Booking my flights right now. #LoveIsNotTourism pic.twitter.com/pTwBE9EVVK— Genky🇧🇪❤️🇺🇸 (@Genkenaarke) September 20, 2021
Bouffée d’air pour le transport et le tourisme
Le ciel se dégage donc pour les compagnies aériennes. Le groupe franco-néerlandais Air France-KLM s’est lui aussi invité au concert de louanges, jugeant cette nouvelle “formidable” alors que les vols transatlantiques représentent une part substantielle de ses revenus. Avant la pandémie, il réalisait 40 % de son chiffre d’affaires sur ces liaisons. Les fédérations du secteur aérien, Airlines for Europe et Airlines for America, ont elles aussi “applaudi” l’annonce. Pour la Chambre de commerce américaine, cette mesure “contribuera à favoriser une reprise robuste et durable de l’économie américaine”.

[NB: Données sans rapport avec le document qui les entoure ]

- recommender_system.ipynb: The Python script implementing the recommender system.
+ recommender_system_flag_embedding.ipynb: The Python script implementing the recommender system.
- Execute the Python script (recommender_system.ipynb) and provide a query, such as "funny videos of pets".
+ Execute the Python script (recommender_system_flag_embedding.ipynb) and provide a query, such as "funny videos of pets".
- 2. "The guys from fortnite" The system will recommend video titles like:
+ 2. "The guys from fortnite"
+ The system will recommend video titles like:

Même si le président de EdV reconnaît qu’il y eut “très peu de fermetures d’entreprises françaises, grâce aux aides de l’État, l’activité quasiment nulle de certaines sociétés devenait tout de même très compliquée à gérer.” Maintenant, les professionnels du tourisme “espèrent que cette décision aura un effet de contagion sur d’autres pays et que cette décision américaine entraînera dans son sillage des levées de restrictions d’autres pays”, poursuit Jean-Pierre Mas.

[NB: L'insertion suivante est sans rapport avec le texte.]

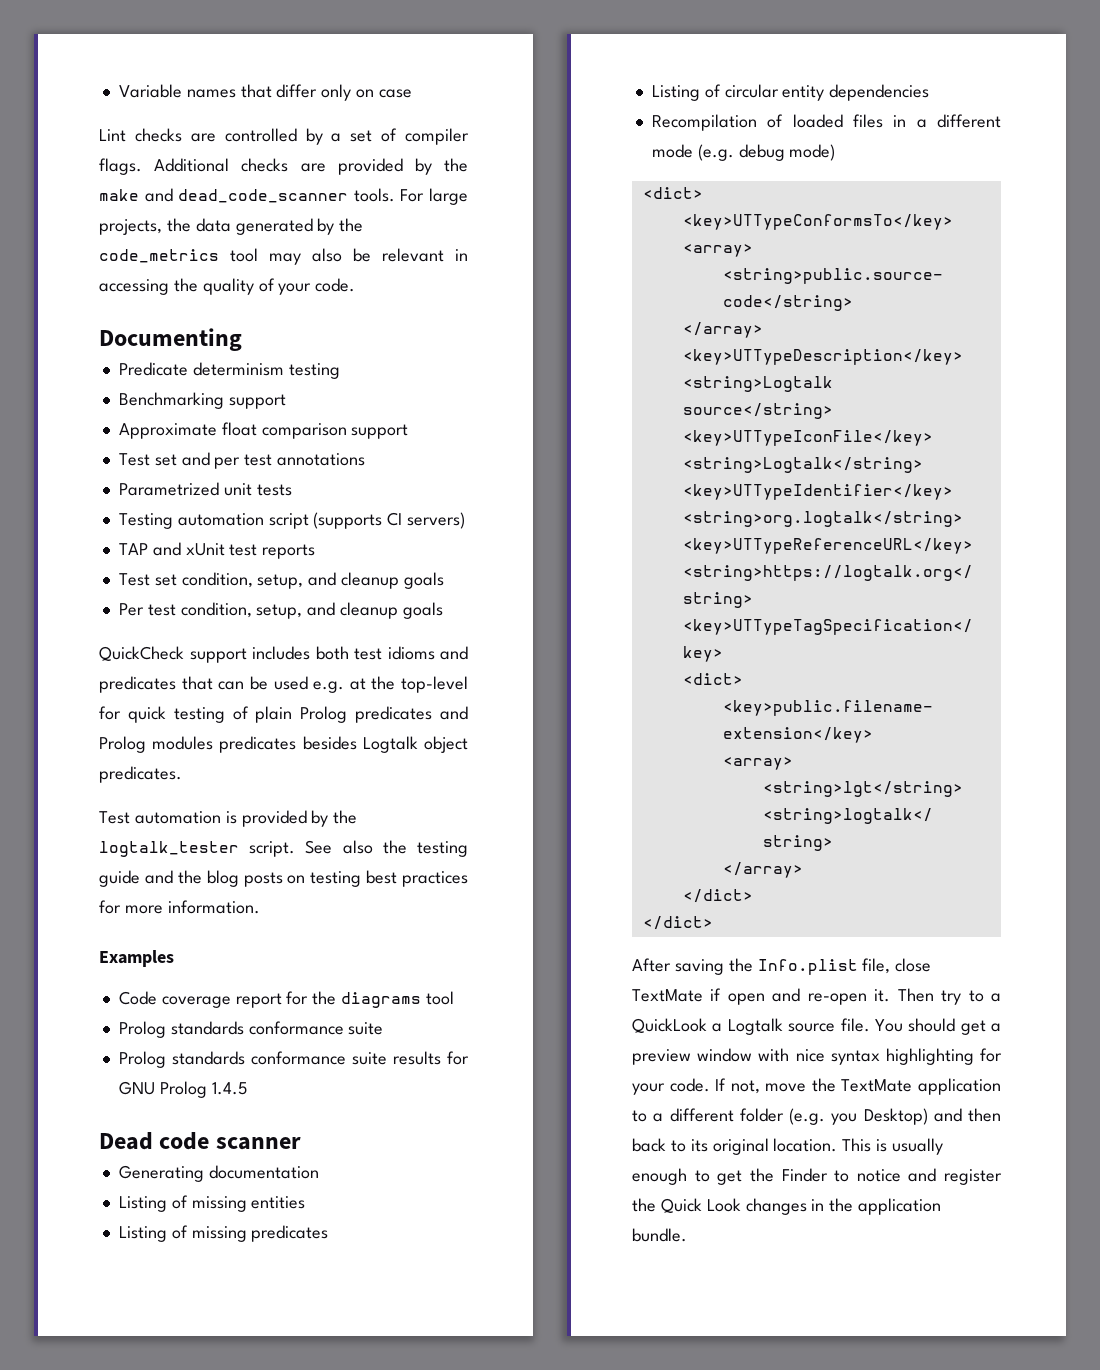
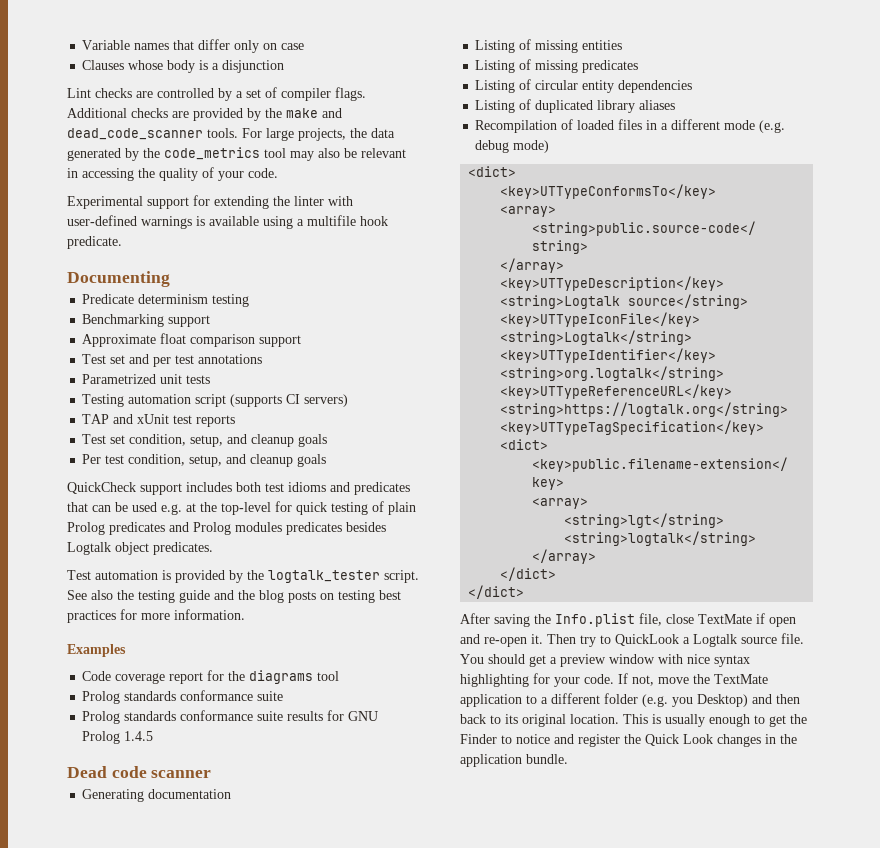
+ Clauses whose body is a disjunction
+ Experimental support for extending the linter with user-defined warnings is available using a multifile hook predicate.
+ Listing of duplicated library aliases
- Then try to a QuickLook a Logtalk source file.
+ Then try to QuickLook a Logtalk source file.

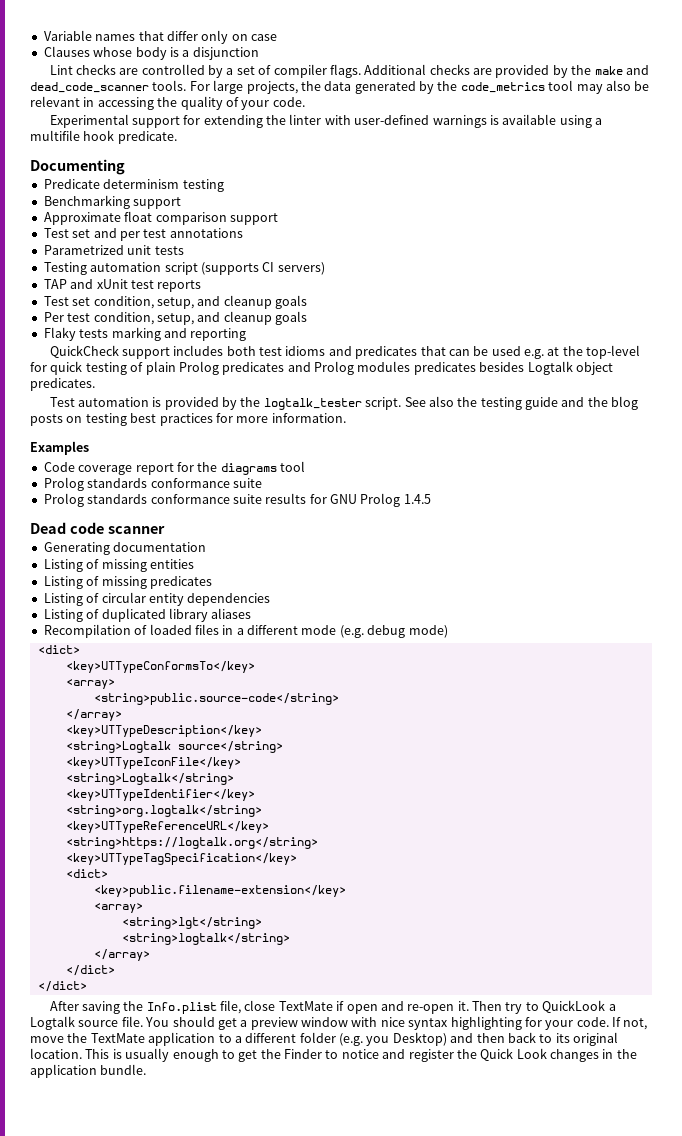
+ Flaky tests marking and reporting

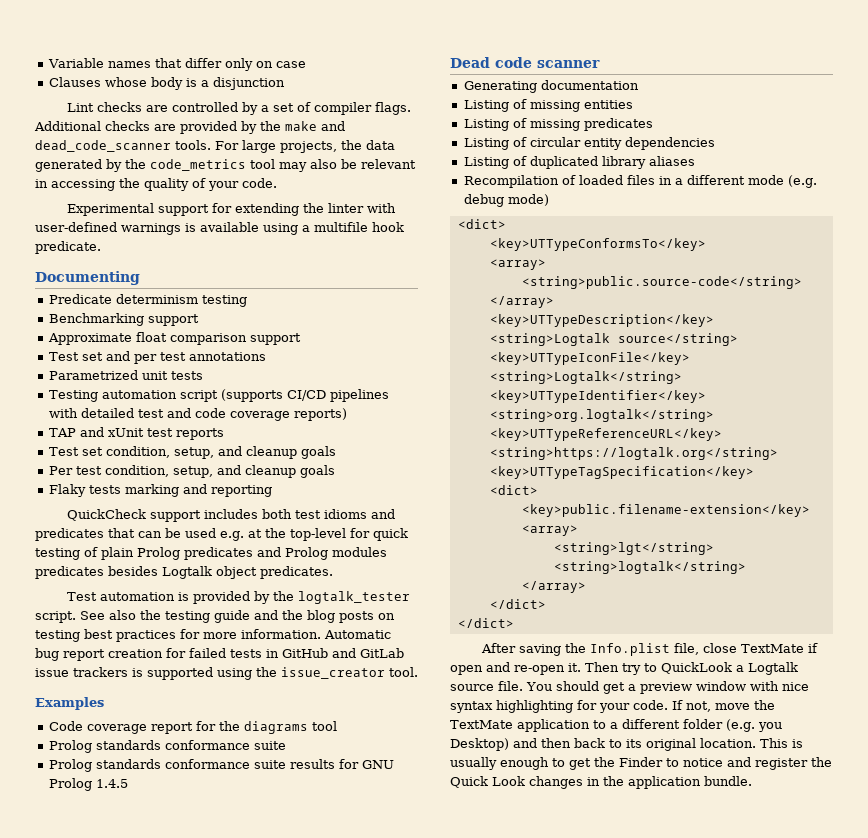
- Testing automation script (supports CI servers)
+ Testing automation script (supports CI/CD pipelines with detailed test and code coverage reports)
+ Automatic bug report creation for failed tests in GitHub and GitLab issue trackers is supported using the issue_creator tool.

Vers un alignement mondial des règles ?
Car ce secteur en crise peine à se relancer en raison des disparités des règles propres à chaque État. C’est la raison pour laquelle, des organismes de défense du tourisme plaident depuis de longs mois pour un alignement des règles. Les associations de représentation des agences de voyages et activités connexes de l’Europe (Ectaa), des États-Unis (The American Society of Travel Advisors (ASTA), Association of British Travel Agents – ABTA) ou encore du Royaume-Uni, appellent ainsi les dirigeants gouvernementaux du monde entier à s’aligner sur des décisions communes. Elles estiment que la situation actuelle est “un fouillis de règles qui provoque la confusion, étouffe le tourisme et laisse les entreprises en difficulté pour déterminer qui peut faire quoi et aller où”, souligne-t-on dans The Economist. Problème, pour un alignement des règles : il faut que les pays puissent être massivement vaccinés. Or ce n’est pas le cas des pays les plus pauvres qui subissent déjà de plein fouet la crise économique.
Quant au calendrier de levée de restrictions, chacun se perd en conjectures. Les crises liées au départ américain d’Afghanistan, puis celle de l’annulation des contrats de sous-marins australiens ont-ils pesé dans la balance ? Les États-Unis assurent pour leur part que la levée de restriction n’a été guidée que par des raisons sanitaires. Chacun se forgera son opinion.